● Exercise details: Of the entries below, restate word for word only the section that runs from the line with "none -> [9,367,427,564]" to the line with "none -> [100,500,336,519]", counting both ends.

● Data extracts:
........
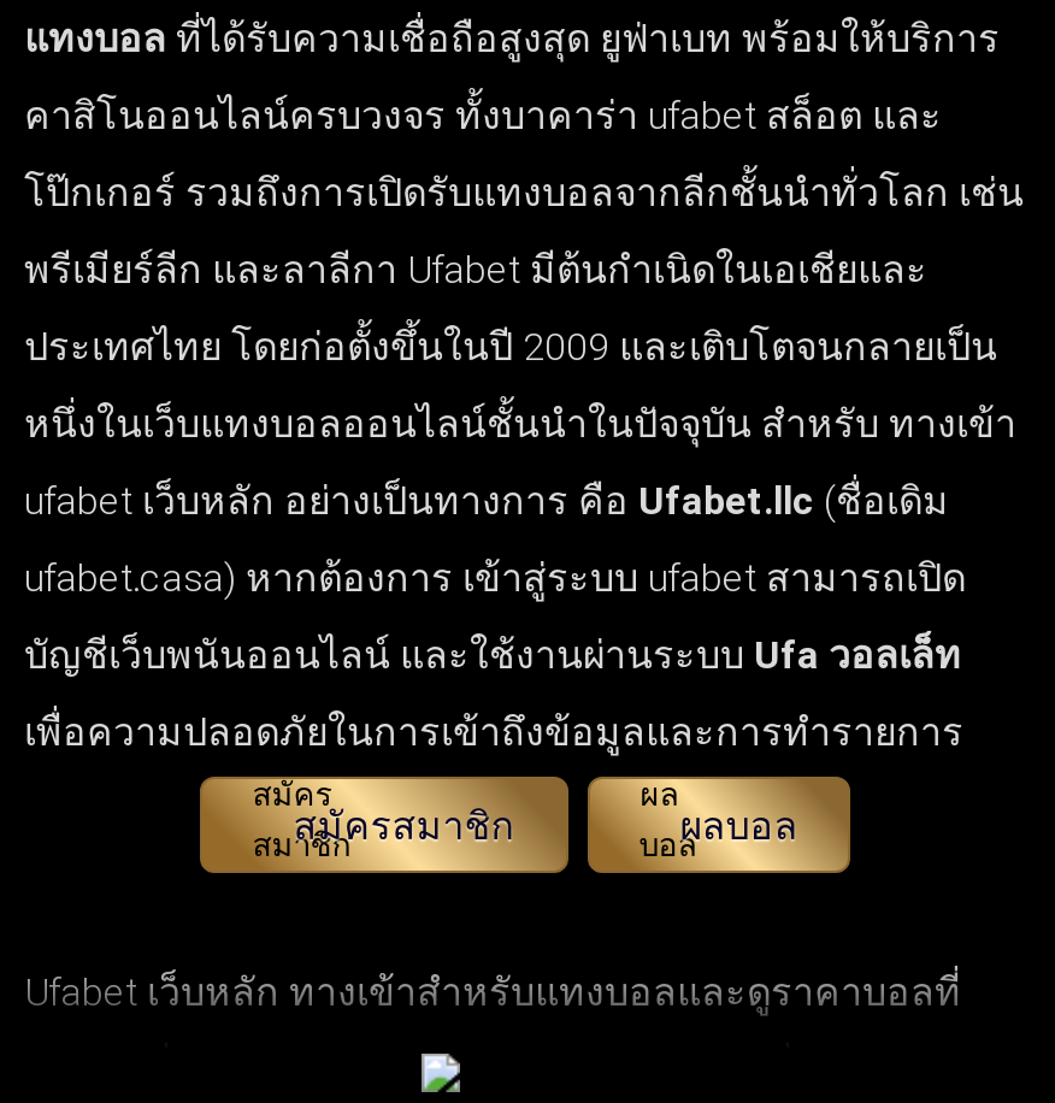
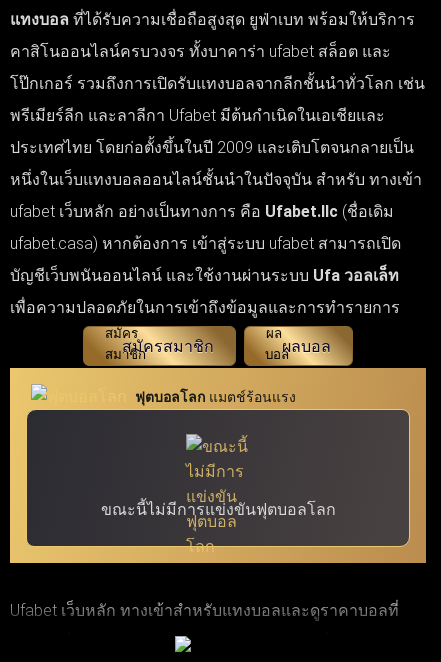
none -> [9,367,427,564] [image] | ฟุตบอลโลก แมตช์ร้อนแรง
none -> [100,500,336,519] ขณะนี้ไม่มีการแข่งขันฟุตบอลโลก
........
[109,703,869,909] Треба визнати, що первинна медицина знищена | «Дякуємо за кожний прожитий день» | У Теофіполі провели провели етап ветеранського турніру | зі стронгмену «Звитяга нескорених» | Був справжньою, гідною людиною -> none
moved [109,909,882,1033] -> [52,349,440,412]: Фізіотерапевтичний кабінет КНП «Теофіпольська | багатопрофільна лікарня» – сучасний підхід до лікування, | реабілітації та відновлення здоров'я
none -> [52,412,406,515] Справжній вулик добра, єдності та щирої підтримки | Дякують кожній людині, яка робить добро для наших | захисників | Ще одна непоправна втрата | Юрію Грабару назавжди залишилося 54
........
● Answer for this exercise:
none -> [9,367,427,564] [image] | ฟุตบอลโลก แมตช์ร้อนแรง
none -> [100,500,336,519] ขณะนี้ไม่มีการแข่งขันฟุตบอลโลก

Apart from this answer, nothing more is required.